Records supplied:
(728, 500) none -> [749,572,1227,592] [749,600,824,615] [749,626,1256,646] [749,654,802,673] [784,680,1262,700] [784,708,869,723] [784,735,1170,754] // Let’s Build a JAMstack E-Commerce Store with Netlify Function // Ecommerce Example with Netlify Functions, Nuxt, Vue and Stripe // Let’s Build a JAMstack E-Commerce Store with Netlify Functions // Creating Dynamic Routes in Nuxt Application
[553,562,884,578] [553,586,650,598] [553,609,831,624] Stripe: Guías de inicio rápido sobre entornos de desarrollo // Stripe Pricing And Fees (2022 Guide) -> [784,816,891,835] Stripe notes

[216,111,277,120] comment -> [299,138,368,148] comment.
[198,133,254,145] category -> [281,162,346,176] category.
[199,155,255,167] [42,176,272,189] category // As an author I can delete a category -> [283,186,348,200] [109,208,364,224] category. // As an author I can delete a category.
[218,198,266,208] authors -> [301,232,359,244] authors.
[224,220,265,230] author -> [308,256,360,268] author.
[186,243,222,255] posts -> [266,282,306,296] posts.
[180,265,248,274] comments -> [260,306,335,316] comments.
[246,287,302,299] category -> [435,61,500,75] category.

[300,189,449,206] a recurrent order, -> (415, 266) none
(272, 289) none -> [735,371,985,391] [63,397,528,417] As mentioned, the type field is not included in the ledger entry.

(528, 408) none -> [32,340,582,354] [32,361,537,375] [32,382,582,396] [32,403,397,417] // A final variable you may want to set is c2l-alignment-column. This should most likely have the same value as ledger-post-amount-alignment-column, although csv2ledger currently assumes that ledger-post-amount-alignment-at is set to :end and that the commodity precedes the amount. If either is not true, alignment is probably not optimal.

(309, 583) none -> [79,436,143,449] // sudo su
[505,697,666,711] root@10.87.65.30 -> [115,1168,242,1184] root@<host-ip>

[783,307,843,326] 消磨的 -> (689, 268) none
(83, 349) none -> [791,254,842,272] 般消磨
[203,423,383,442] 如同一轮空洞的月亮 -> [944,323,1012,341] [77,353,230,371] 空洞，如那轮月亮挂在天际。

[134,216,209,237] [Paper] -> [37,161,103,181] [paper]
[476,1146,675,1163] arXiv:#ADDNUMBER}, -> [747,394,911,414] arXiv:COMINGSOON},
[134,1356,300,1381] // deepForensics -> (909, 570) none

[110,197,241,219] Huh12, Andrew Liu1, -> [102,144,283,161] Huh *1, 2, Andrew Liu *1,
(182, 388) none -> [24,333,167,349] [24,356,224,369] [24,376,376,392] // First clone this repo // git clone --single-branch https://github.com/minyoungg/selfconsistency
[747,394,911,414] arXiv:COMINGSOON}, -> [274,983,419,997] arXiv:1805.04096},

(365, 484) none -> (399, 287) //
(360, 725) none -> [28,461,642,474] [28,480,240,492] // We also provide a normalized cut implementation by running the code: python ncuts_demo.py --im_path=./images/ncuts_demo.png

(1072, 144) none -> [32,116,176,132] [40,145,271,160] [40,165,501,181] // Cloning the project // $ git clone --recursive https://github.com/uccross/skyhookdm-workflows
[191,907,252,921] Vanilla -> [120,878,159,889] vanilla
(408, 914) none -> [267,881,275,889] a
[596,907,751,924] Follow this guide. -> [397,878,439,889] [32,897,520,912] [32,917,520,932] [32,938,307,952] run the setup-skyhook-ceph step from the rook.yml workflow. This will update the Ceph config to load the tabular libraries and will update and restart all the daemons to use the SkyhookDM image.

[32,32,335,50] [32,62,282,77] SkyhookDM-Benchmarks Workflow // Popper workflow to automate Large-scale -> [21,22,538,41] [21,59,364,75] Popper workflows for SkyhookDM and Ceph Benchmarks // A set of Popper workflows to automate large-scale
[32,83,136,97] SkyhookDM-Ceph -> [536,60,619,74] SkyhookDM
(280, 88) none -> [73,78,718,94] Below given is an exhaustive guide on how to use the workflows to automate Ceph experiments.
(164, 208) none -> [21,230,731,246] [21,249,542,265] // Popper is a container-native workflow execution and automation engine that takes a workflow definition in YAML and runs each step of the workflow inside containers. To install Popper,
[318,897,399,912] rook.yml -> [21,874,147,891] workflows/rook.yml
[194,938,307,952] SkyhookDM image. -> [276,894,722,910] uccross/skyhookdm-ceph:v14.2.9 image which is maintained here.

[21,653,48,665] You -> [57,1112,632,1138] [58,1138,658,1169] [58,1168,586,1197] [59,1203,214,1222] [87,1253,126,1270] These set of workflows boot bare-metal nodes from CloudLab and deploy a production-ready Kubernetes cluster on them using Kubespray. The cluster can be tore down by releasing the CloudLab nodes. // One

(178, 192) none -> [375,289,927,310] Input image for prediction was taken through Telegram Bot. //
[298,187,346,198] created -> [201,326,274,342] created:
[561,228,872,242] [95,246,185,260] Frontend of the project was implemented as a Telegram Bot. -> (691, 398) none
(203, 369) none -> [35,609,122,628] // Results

What you will do: Each line of the data that holds the word "category" should be copied.

Answer area:
[198,133,254,145] category -> [281,162,346,176] category.
[199,155,255,167] [42,176,272,189] category // As an author I can delete a category -> [283,186,348,200] [109,208,364,224] category. // As an author I can delete a category.
[246,287,302,299] category -> [435,61,500,75] category.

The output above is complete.